UPES students’ research to aid targeted drug delivery systems
Arsh Bansal and Aakash Jain, students at UPES School of Health Sciences and Technology, have co-authored a research paper on the synthesis of silver nanoparticles. The study, which has been published in Springer’s BioMetals, an international, multi-disciplinary journal, can help in the delivery of drugs to specific tissues with greater accuracy
Research in the field of health sciences plays a vital role in developing effective interventions and advancements. Such breakthroughs can lead to equity and improved outcomes in public health globally, transforming the healthcare landscape.
UPES School of Health Sciences and Technology has always been at the forefront of making significant discoveries that impact society. Contributing to this realm of knowledge, two of its students, Arsh Bansal and Aakash Jain, have co-authored a research paper on the synthesis of silver nanoparticles, along with Deepanmol Singh, Assistant Professor, Department of Pharmaceutical Sciences; Dr. Surajit Mondal, Assistant Professor, School of Engineering; and Ravi Kumar Patel, alumni of UPES School of Engineering.
The paper is titled ‘GC-MS based lemon grass metabolite analysis involved in the synthesis of silver nanoparticles and evaluation of photo-catalytic degradation of methylene blue.’ It was published in Springer’s BioMetals, an international, multi-disciplinary journal on the role of metal ions in biological systems.

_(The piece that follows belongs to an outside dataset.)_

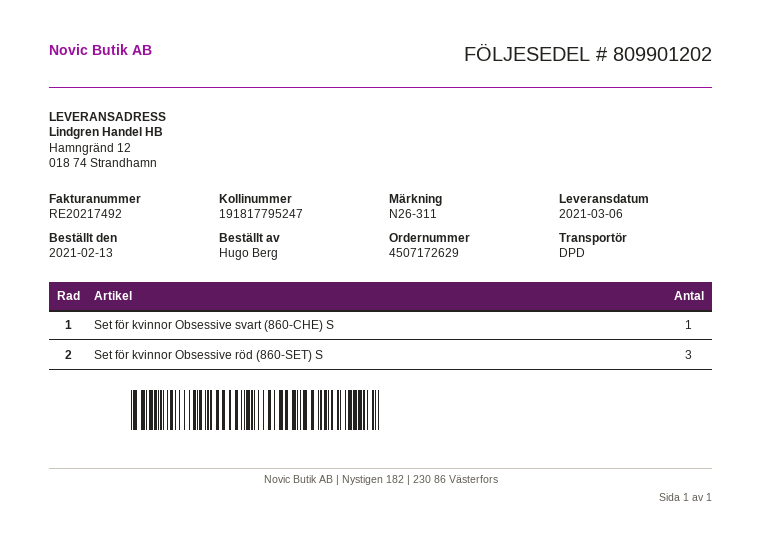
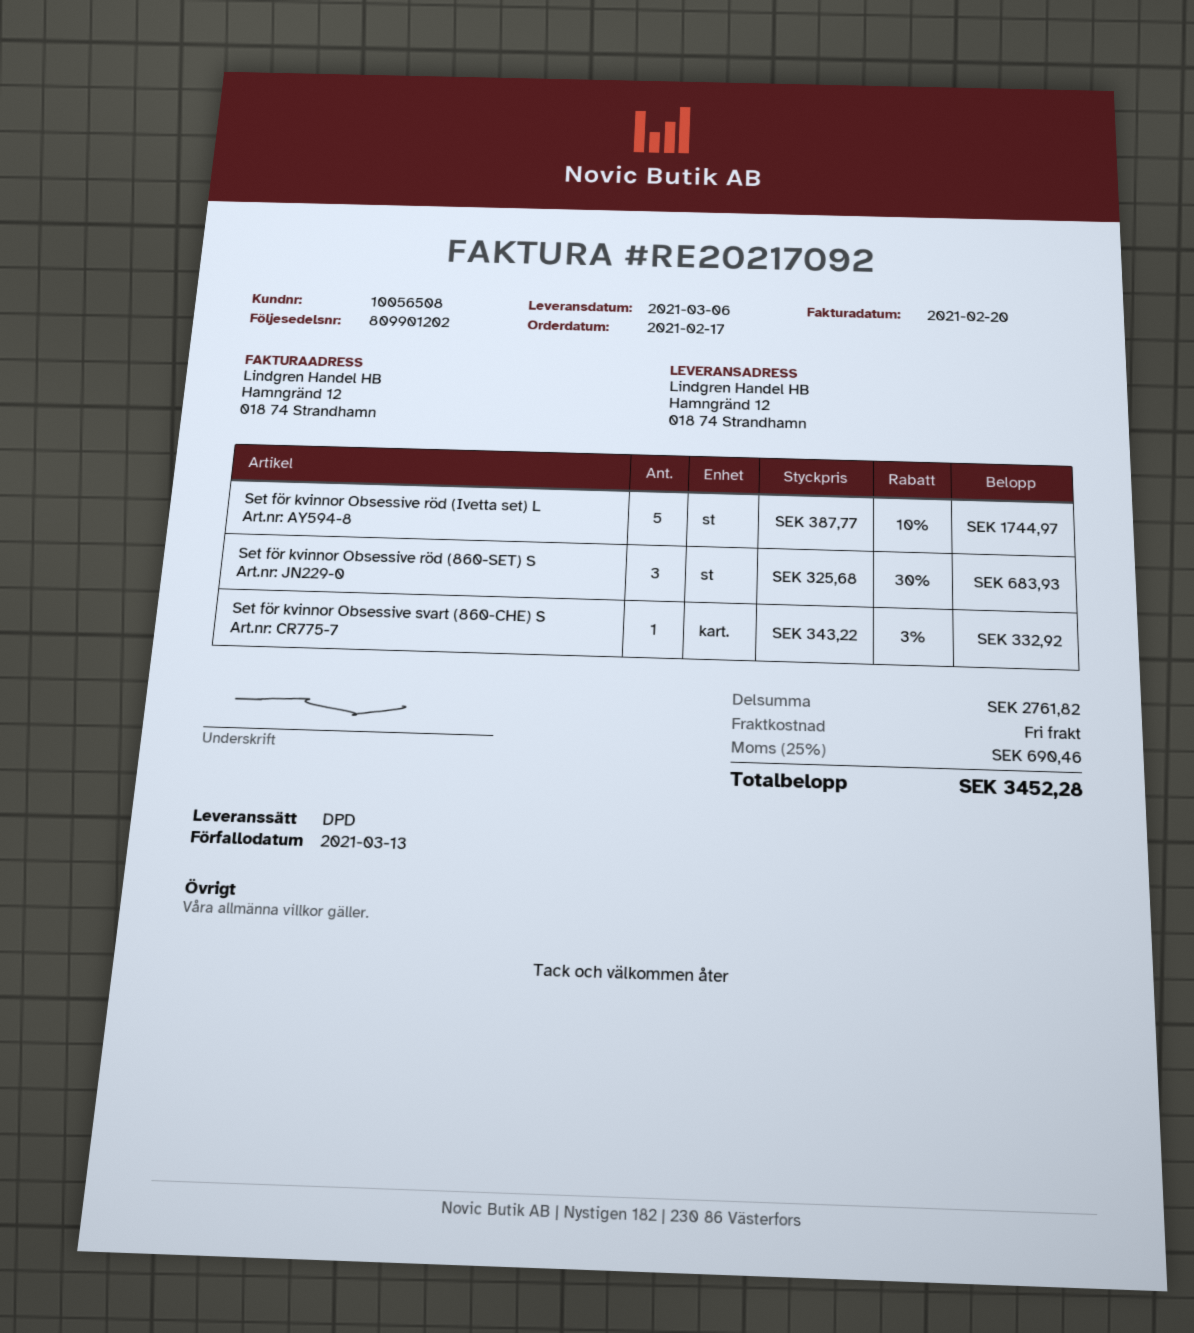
order date: 2021-02-13 -> 2021-02-17
invoice number: RE20217492 -> RE20217092
Set för kvinnor Obsessive röd (Ivetta set) L: none -> 5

Aakash and Arsh are currently pursuing their Bachelor’s degrees in Pharmacy. They were introduced to research by their faculty and mentor, Deepanmol Singh. “He was working on silver nanoparticle synthesis and out of curiosity, we questioned about the project. And that’s how we first learned about this topic. We were so intrigued that we began working on it immediately,” reveals Aakash. “Curiosity compelled us to discover more about silver nanoparticles and other project components,” Arsh adds.
The objective of this study is to create silver nanoparticles using lemon grass metabolite. Aakash explains, “In lemon grass extract, there are a number of metabolites (phytoconstituents) that show reducing activity, which can reduce silver nitrate solution to form silver nanoparticles and to check, whether synthesised nanoparticles show photocatalytic activity on methylene blue dye.” Arsh says, “The other major part involves characterisation of synthesised particles using advanced techniques and instrumentation, and finally to find the possible method for the degradation.”
What are the real-world applications of this study? Arsh says, “Based on our research, we concluded that a small amount of silver nanoparticles can act as a catalyst to harmful dyes that can degrade our natural environment, resulting in cost-effective and pollutant-reducing results.”
“This study is significant since silver nanoparticles have antimicrobial activity and have potential use in the delivery of drugs to specific tissues with greater accuracy. It is employed as an antimicrobial, chemotherapeutic and in cosmetology,” says Aakash.
For Arsh and Aakash, this research has led them to a whole different world of learning, and they hope to work on more such projects in the future.
At UPES, students interested in research are mentored by faculty and assisted in every way possible – from access to equipment and literature, data collection, to manuscript development. Students are encouraged to implement their classroom learning in practical work and open their minds to the possibilities that research can reveal.